Why I’m running for U.S. Congress and building the strongest antiwar, anti-genocide election campaign in the nation

by KSHAMA SAWANT

VIDEO/Status Coup/Youtube

Most of the time, working people have no political representation under capitalism. Both the Democrats and Republicans serve the interests of the billionaires, and both are warmongering parties down to their bones.

My decade as a socialist on the Seattle City Council was fundamentally different. My fellow socialists and I completely flipped the script on how to use elected office. We rejected any idea that my job was to help administer the capitalist state through behind-the-scenes negotiations with Democrats and the Chamber of Commerce. 

Instead, my socialist city council office went to war for working people to defeat the strenuous opposition from both big business and the Democratic Party. And again and again, we won. 

Winning Historic Victories as a Socialist Councilmember

When I first ran for the Seattle City Council in 2013, I campaigned on a $15 an hour minimum wage (dismissed as “utopian” at the time), on taxing the rich, and on rent control. Unlike the “Squad” and other “progressives,” I kept my promises.

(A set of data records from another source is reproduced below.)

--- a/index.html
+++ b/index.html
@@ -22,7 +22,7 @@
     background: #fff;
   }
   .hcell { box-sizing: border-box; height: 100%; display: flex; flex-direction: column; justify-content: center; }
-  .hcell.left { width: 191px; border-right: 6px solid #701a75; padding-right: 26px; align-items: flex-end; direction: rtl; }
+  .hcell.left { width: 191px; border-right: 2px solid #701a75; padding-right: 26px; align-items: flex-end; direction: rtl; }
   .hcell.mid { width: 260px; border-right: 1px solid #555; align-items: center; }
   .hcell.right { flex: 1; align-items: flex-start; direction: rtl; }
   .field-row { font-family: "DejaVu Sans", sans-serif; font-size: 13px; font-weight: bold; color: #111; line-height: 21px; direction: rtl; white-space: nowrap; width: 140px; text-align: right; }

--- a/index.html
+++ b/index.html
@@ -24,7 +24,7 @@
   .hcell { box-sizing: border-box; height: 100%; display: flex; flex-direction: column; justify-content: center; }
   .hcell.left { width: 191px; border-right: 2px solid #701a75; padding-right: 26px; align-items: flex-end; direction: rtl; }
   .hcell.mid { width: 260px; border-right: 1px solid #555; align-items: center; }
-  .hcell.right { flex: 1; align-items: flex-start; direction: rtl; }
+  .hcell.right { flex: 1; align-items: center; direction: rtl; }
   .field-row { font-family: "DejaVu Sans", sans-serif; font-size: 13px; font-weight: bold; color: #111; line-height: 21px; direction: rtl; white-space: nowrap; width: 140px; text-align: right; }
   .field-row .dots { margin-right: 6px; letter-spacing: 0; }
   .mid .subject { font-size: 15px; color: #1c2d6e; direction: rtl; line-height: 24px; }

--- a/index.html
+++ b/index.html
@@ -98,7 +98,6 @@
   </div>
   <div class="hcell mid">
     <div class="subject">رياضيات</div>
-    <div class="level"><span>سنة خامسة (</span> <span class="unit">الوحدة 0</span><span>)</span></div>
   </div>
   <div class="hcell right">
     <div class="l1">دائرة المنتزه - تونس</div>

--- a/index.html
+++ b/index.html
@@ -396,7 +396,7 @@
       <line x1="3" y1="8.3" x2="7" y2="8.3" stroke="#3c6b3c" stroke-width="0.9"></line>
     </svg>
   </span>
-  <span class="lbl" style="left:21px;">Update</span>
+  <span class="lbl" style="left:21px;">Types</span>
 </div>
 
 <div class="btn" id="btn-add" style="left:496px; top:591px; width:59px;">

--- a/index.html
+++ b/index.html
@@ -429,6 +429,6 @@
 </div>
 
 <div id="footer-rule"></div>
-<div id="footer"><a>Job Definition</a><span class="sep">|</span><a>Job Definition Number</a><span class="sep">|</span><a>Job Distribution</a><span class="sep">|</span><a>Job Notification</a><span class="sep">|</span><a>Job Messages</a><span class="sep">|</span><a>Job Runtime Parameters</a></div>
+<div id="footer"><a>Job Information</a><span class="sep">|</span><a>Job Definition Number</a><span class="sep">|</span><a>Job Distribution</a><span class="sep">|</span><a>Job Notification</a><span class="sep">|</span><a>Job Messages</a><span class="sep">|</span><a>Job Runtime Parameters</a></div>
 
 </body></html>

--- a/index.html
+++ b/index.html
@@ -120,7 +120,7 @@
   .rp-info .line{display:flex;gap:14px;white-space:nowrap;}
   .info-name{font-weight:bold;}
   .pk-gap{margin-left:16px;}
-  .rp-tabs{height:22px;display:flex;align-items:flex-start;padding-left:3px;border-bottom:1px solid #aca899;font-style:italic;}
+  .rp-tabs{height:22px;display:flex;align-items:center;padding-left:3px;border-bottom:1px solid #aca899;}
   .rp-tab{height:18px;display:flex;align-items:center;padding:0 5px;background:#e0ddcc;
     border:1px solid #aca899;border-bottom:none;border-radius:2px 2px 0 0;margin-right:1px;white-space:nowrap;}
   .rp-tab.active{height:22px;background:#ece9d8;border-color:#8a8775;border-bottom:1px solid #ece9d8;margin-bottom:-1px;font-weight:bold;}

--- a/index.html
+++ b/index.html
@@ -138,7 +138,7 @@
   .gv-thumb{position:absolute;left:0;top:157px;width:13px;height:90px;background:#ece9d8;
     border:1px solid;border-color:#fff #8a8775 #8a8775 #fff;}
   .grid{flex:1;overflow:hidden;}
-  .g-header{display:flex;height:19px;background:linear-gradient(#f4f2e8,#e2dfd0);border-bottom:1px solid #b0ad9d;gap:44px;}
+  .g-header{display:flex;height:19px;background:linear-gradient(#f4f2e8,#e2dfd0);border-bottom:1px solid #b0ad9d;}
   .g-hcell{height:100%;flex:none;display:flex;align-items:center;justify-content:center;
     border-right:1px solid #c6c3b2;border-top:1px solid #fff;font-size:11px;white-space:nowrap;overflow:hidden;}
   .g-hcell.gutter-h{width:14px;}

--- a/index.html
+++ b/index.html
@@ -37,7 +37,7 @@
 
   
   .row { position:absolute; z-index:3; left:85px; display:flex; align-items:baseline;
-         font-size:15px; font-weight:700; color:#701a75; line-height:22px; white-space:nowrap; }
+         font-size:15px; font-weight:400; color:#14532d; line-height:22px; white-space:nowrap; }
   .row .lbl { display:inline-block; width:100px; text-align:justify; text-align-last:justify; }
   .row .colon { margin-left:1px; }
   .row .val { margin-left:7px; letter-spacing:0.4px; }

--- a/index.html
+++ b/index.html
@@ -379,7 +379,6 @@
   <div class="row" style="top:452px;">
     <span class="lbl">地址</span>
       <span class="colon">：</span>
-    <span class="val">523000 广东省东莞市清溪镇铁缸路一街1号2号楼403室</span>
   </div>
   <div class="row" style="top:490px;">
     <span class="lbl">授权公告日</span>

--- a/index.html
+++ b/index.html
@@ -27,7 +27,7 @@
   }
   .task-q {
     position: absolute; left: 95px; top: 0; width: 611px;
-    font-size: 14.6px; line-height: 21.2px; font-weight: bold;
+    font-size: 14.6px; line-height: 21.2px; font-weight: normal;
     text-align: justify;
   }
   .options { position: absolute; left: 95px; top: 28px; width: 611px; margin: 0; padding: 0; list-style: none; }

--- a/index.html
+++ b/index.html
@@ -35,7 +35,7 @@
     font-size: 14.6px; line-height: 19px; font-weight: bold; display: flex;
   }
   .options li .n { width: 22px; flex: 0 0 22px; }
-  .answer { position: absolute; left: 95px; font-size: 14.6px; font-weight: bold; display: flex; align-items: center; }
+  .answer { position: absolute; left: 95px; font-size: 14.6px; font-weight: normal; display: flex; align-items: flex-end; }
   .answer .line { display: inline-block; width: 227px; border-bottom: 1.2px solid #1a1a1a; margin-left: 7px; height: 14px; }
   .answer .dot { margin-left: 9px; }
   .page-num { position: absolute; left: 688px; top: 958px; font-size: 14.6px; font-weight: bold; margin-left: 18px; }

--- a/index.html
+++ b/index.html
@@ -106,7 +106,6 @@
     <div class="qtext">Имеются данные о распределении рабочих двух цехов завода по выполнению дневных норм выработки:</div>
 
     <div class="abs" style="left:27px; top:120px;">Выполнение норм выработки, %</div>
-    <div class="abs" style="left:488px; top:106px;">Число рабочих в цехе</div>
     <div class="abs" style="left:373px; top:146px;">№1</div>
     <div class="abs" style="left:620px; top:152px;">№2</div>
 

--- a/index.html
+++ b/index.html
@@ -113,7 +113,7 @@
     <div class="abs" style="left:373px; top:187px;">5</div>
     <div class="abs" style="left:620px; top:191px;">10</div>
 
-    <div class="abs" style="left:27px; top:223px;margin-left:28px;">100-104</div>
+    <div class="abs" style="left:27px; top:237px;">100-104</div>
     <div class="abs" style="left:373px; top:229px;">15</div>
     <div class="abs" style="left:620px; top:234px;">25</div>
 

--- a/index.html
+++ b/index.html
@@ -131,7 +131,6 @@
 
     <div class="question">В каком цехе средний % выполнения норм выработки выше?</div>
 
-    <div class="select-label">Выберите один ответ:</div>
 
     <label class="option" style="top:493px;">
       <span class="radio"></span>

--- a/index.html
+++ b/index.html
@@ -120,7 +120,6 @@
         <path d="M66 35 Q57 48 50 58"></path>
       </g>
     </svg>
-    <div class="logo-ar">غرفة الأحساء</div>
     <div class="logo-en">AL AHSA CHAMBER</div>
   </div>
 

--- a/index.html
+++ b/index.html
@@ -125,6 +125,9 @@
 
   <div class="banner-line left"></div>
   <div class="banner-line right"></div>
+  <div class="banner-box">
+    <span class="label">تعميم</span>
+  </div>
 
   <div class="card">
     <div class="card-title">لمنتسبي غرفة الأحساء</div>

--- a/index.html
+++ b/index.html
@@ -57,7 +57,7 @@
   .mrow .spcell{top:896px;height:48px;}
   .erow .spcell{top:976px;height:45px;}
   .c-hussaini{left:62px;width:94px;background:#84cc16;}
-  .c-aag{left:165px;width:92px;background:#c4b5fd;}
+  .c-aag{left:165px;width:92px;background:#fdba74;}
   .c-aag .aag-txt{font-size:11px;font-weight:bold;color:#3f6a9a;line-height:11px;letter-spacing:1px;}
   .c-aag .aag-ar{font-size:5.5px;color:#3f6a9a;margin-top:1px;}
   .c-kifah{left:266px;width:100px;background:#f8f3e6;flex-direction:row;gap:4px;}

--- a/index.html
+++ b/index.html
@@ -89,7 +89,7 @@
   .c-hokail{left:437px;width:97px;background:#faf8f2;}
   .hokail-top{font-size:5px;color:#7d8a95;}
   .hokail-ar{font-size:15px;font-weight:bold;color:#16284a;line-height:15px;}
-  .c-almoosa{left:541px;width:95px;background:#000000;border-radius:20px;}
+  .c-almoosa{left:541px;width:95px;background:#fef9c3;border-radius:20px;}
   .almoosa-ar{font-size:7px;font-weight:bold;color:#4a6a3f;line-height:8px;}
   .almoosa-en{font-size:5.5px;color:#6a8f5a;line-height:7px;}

Less than six months after my first election, we won the nation’s first major-city $15 an hour minimum wage, a wage that is now the highest in the country at $20.76 an hour because we also won inflation increases. It was after our victory here that the “Fight for 15” spread around the country.

As Mother Jones noted, “Who thought one lonely Trotskyist could so upend, in so little time, the American consensus on a fair wage? ‘Nobody reckoned with Kshama Sawant,’ the New York Times wrote in 2013.”

In 2020 we won the Amazon Tax, which raises hundreds of millions of dollars annually from the city’s wealthiest businesses to fund affordable housing. So yes, it is possible to defeat Amazon, even on their home turf.

We won a slew of renters’ rights victories, including limits on previously exorbitant move-in fees, a $10 cap on late rent fees, a requirement of six months’ notice for rent increases, economic evictions assistance forcing landlords to pay three months’ rent to tenants forced to leave due to rent increases of 10 percent or more, a ban on evictions in winter months, and a ban on school-year evictions of children and public school workers.